▶ _DATA RECORDS_
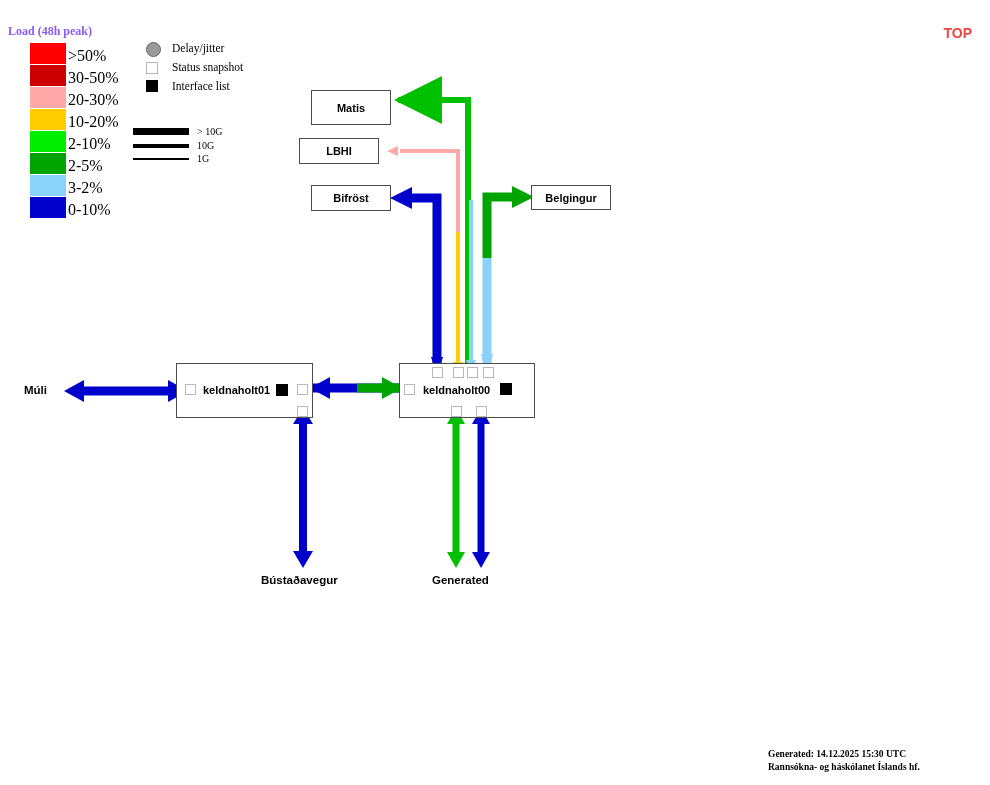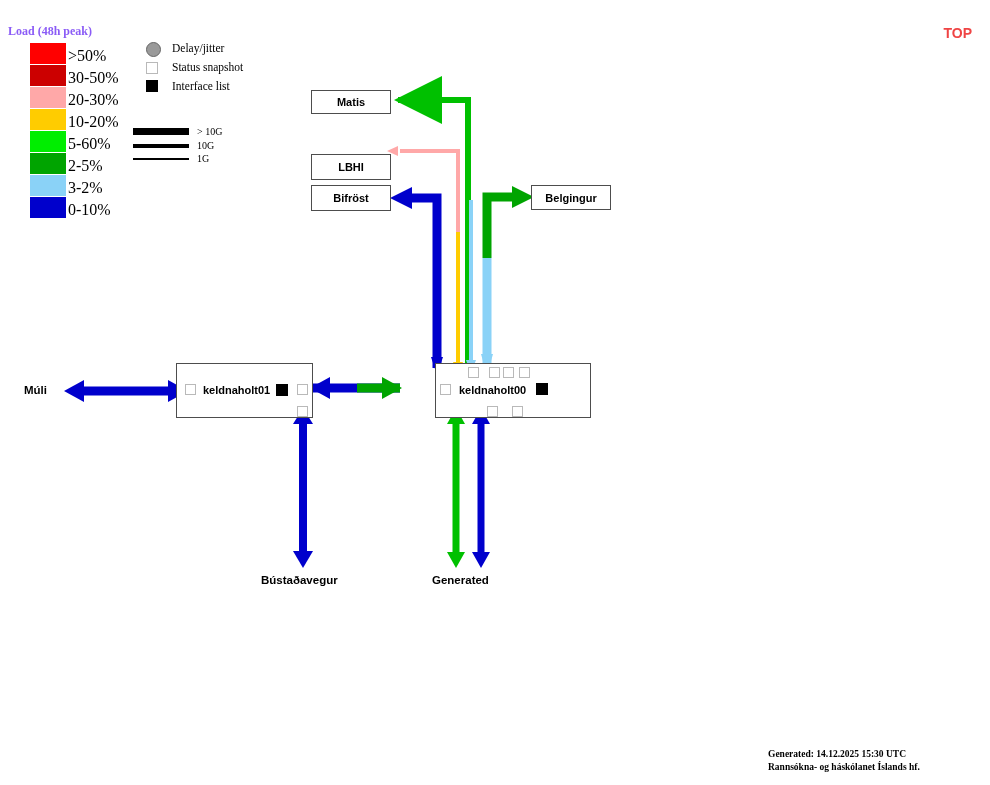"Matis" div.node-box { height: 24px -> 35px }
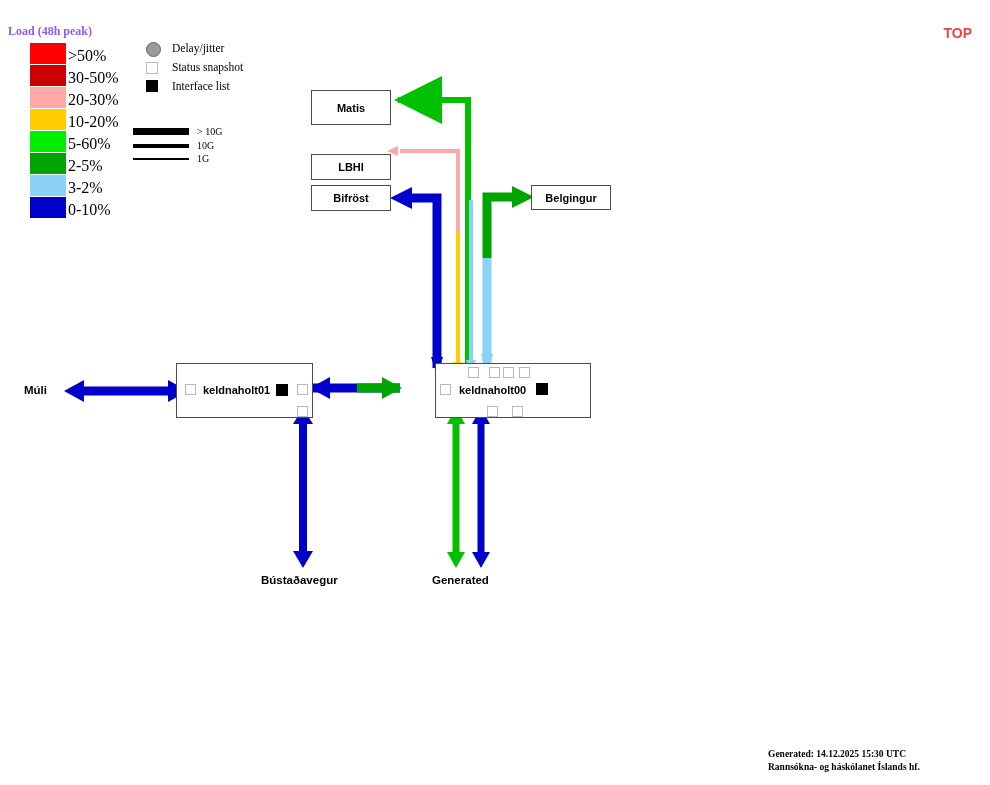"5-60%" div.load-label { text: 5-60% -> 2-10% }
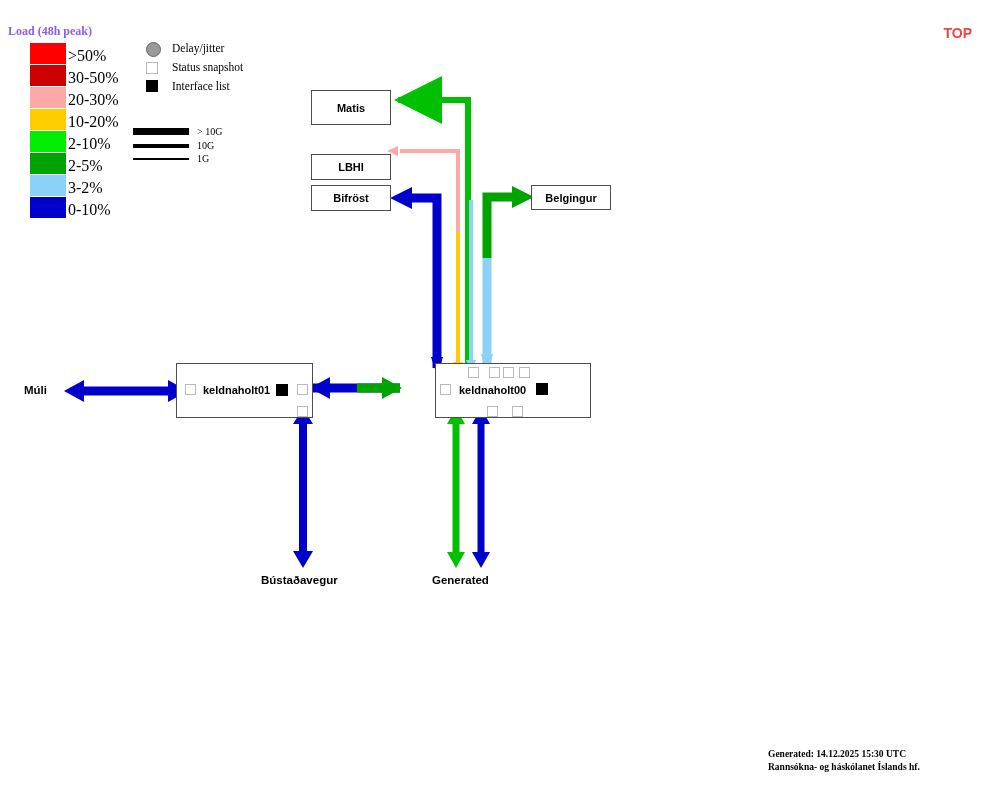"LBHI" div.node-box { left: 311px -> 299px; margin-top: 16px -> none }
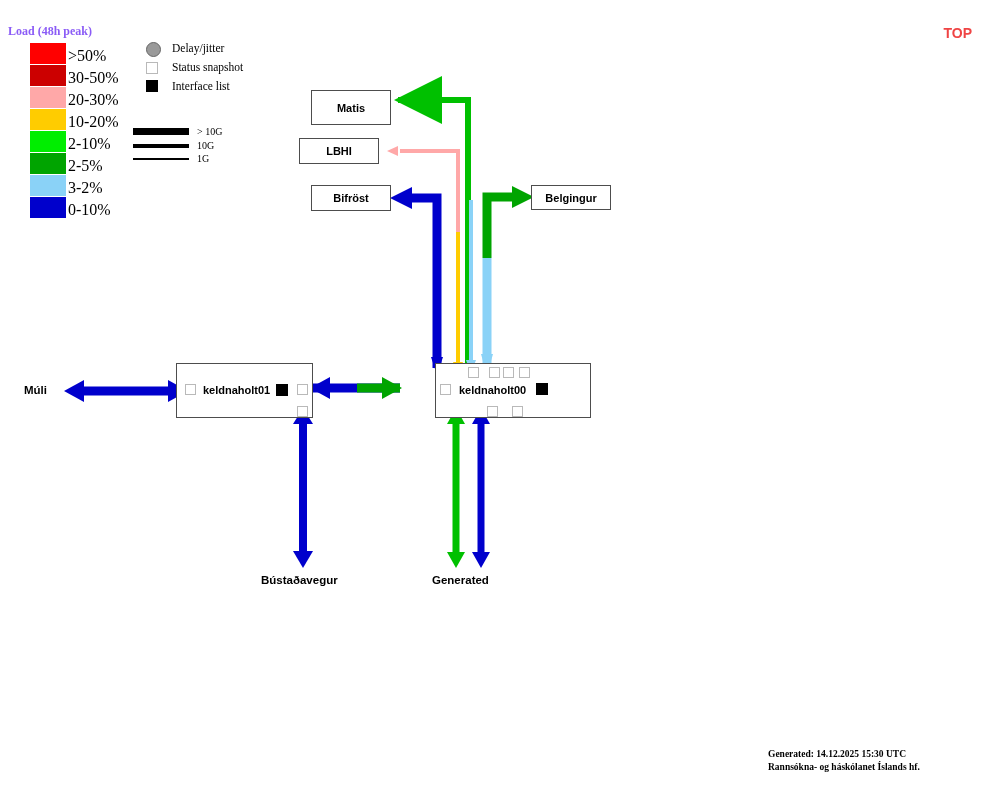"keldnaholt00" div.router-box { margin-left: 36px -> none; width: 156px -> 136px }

...

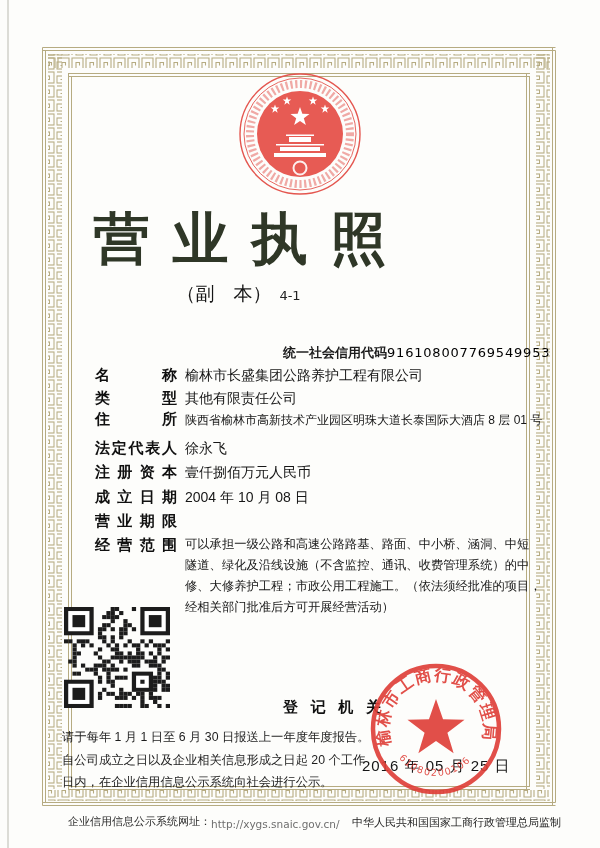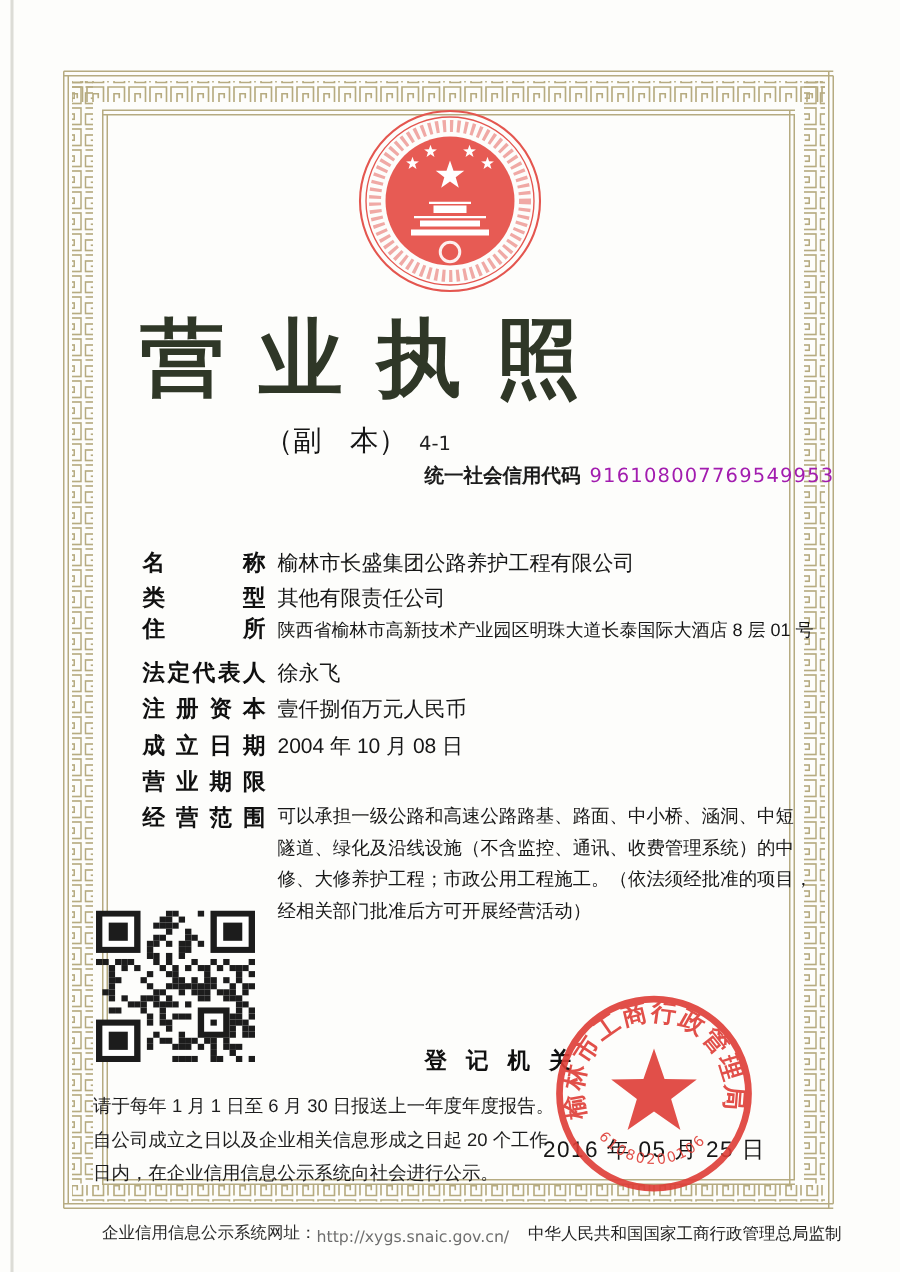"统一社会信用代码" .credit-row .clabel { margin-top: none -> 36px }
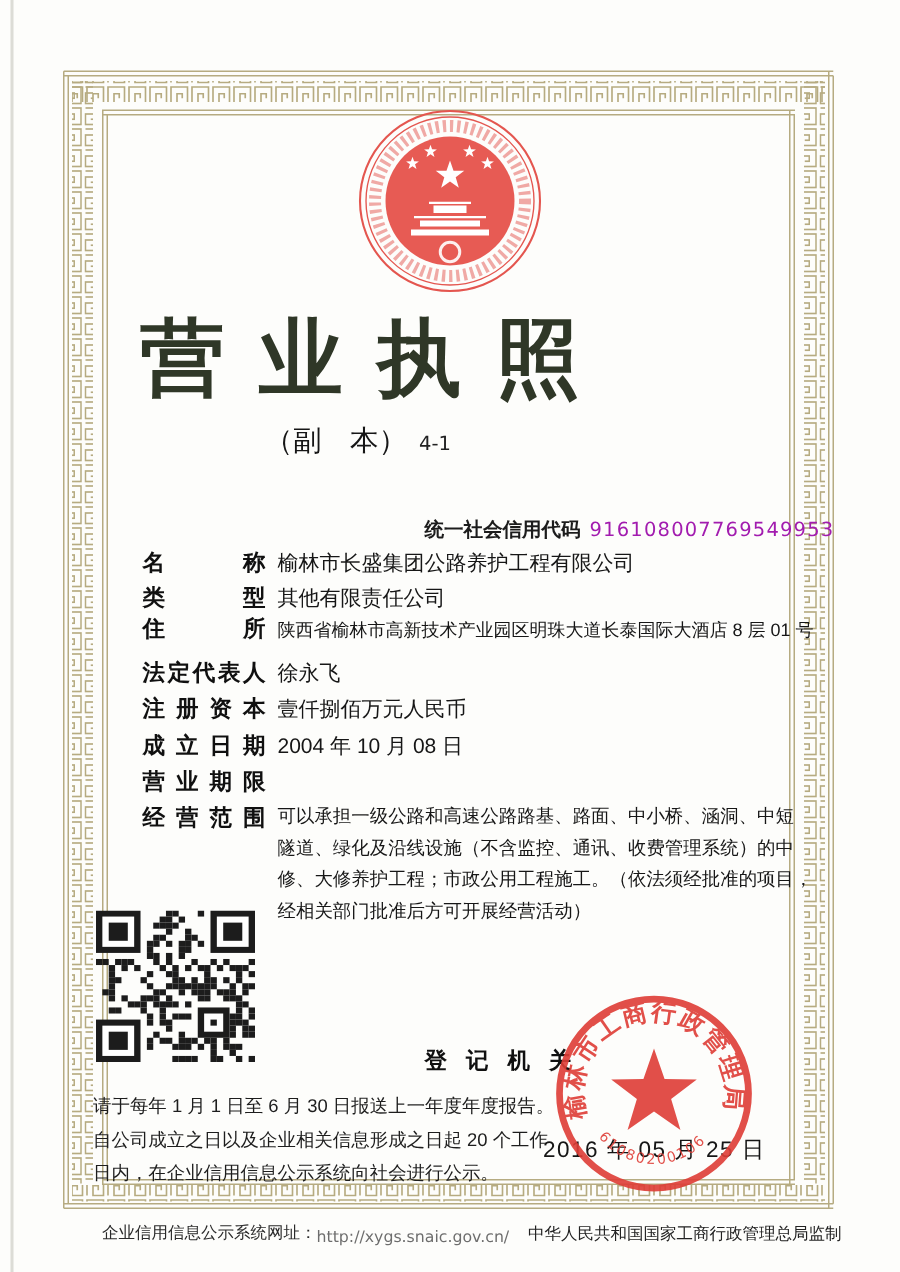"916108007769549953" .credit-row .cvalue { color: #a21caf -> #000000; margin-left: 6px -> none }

▶ _WORK INSTRUCTIONS_
Text only, no pictures: please print exactly the lines above from the line with "height: 24px ->" up to and including the line with "margin-left: 36px ->", and nothing else.

▶ _RESULT FOR THIS EXERCISE_
"Matis" div.node-box { height: 24px -> 35px }
"5-60%" div.load-label { text: 5-60% -> 2-10% }
"LBHI" div.node-box { left: 311px -> 299px; margin-top: 16px -> none }
"keldnaholt00" div.router-box { margin-left: 36px -> none; width: 156px -> 136px }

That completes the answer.